• **YOUR ASSIGNMENT**: Ignoring every picture, transcribe the data in full as it stands.

• **MATERIAL TO PROCESS**:
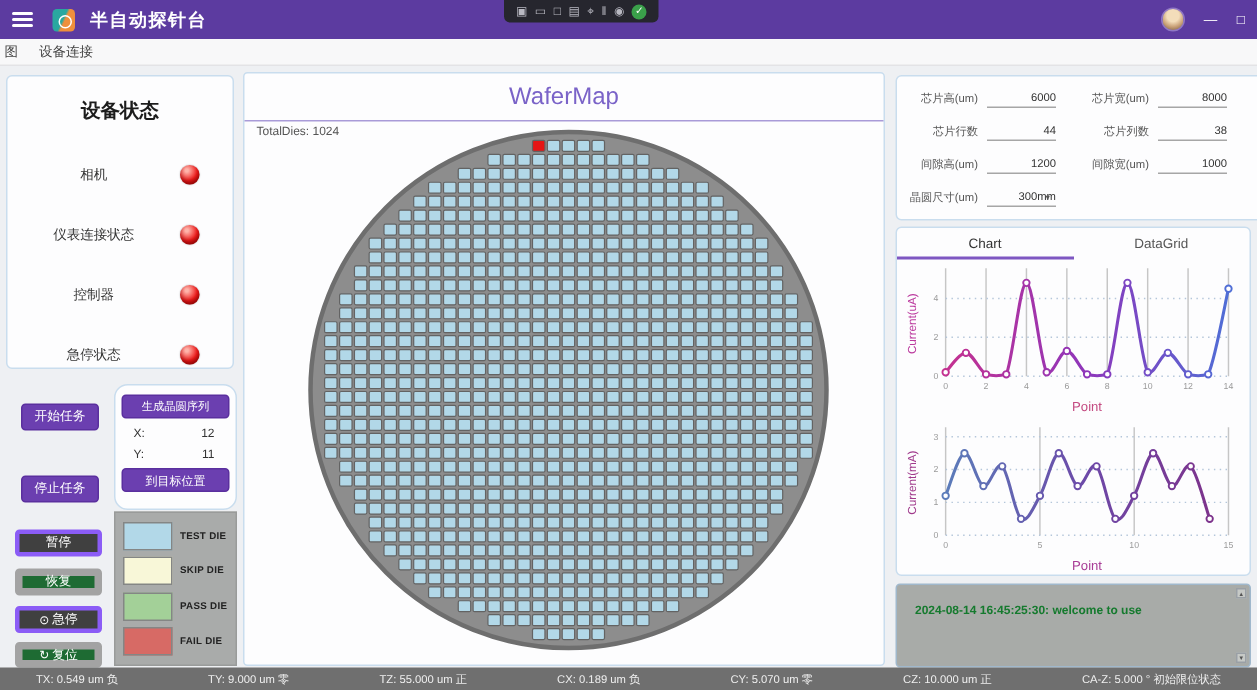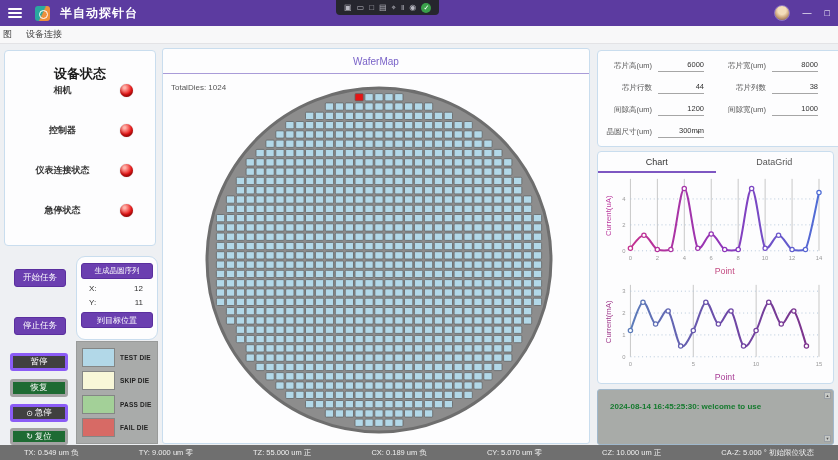"WaferMap" .wp-title { font-size: 10px -> 16px }
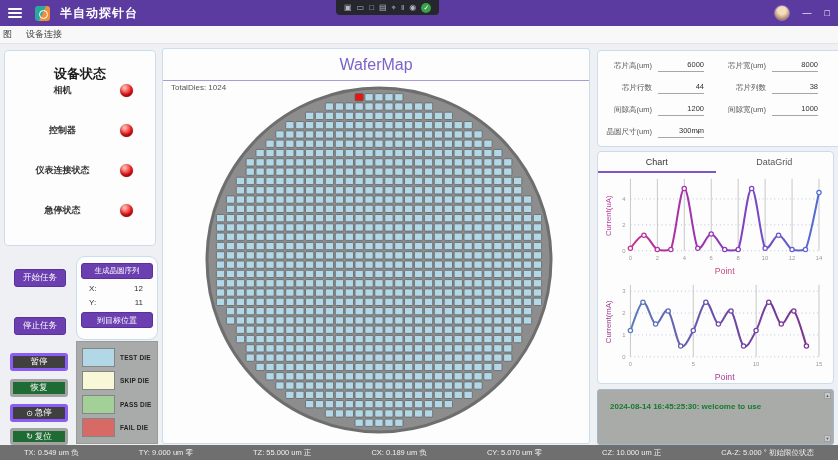"相机" .sp-row { align-items: flex-start -> flex-end; font-weight: bold -> none }
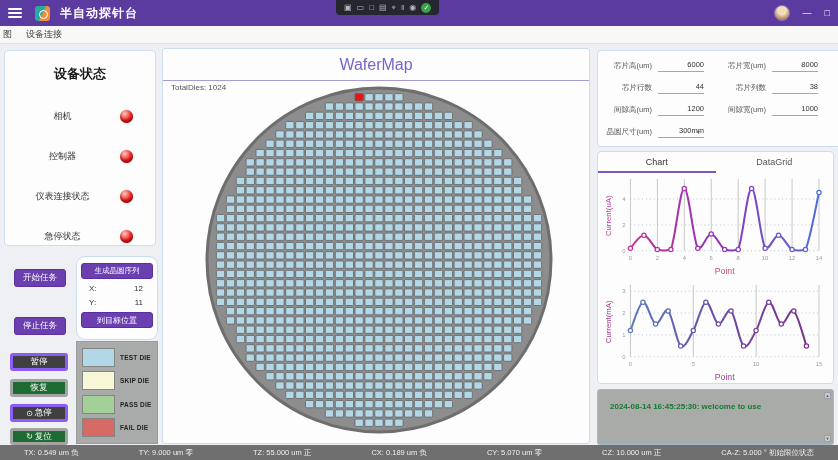"控制器" div.sp-row { order: before "仪表连接状态" -> after "仪表连接状态" }
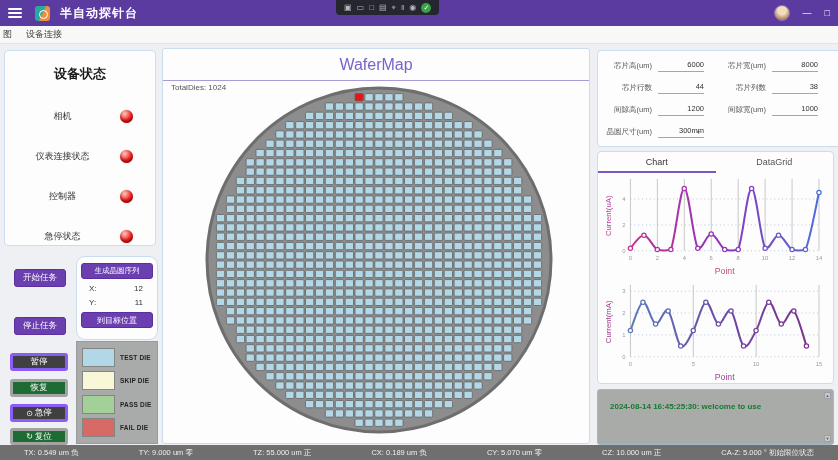"恢复" .btn.darkgreen { border: 3px solid #a3a3a3 -> 5px solid #a3a3a3 }
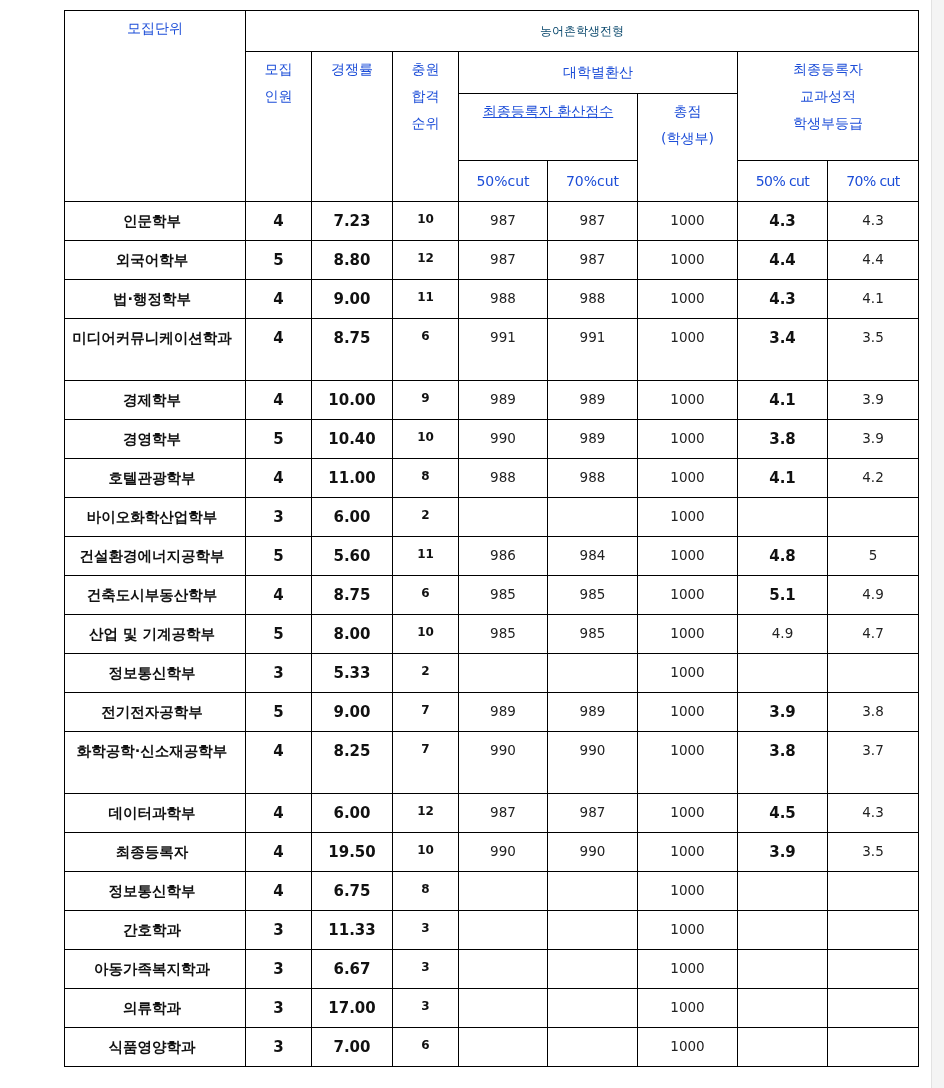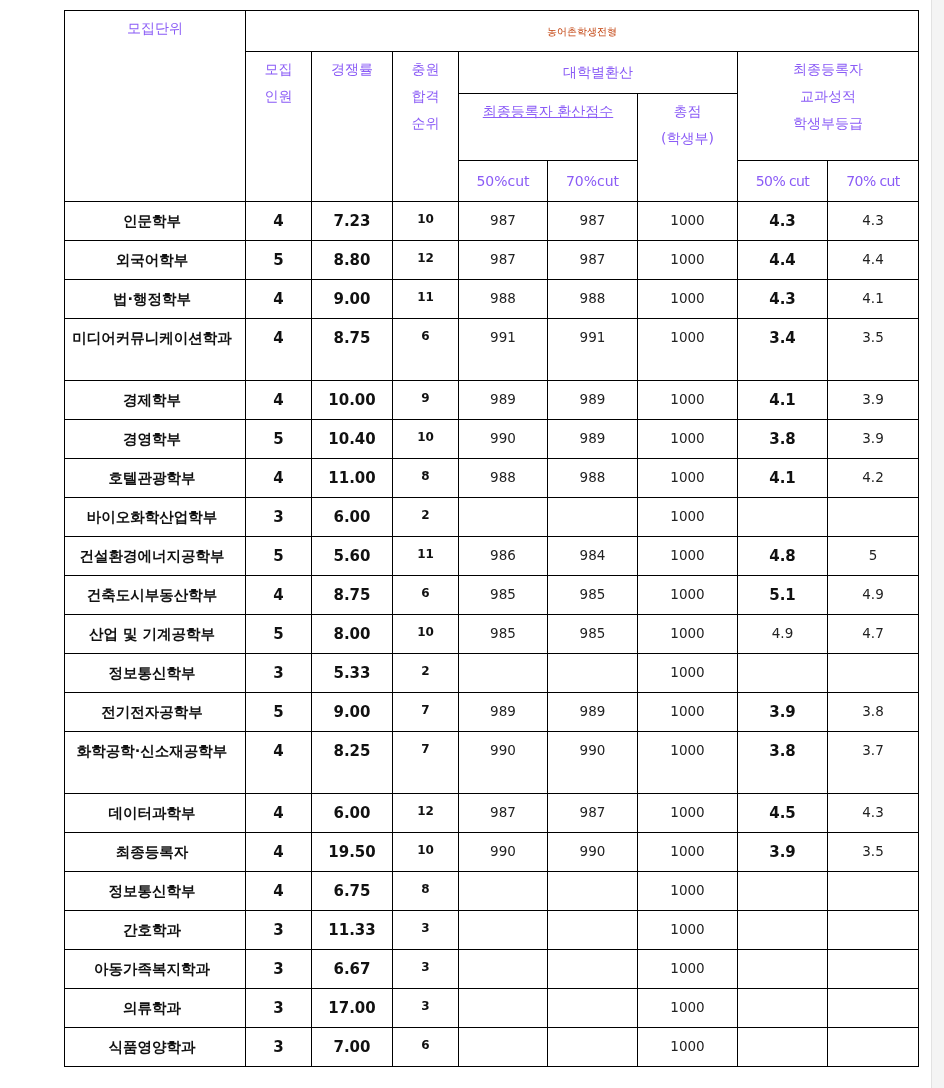"모집단위" th { color: #8b5cf6 -> #1d4ed8 }
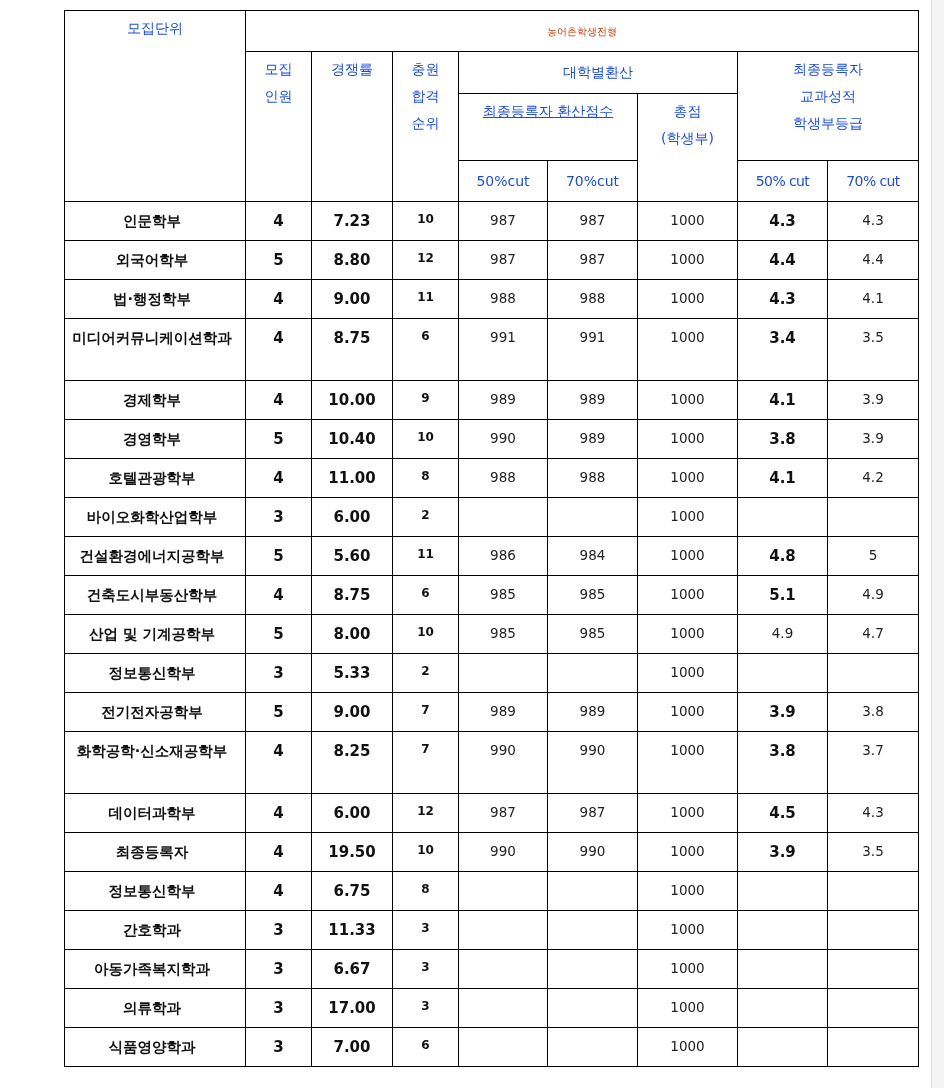"농어촌학생전형" .title { color: #c2410c -> #0c4a6e; font-size: 10px -> 12px }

• **ANSWER BOX**:
"WaferMap" .wp-title { font-size: 10px -> 16px }
"相机" .sp-row { align-items: flex-start -> flex-end; font-weight: bold -> none }
"控制器" div.sp-row { order: before "仪表连接状态" -> after "仪表连接状态" }
"恢复" .btn.darkgreen { border: 3px solid #a3a3a3 -> 5px solid #a3a3a3 }
"모집단위" th { color: #8b5cf6 -> #1d4ed8 }
"농어촌학생전형" .title { color: #c2410c -> #0c4a6e; font-size: 10px -> 12px }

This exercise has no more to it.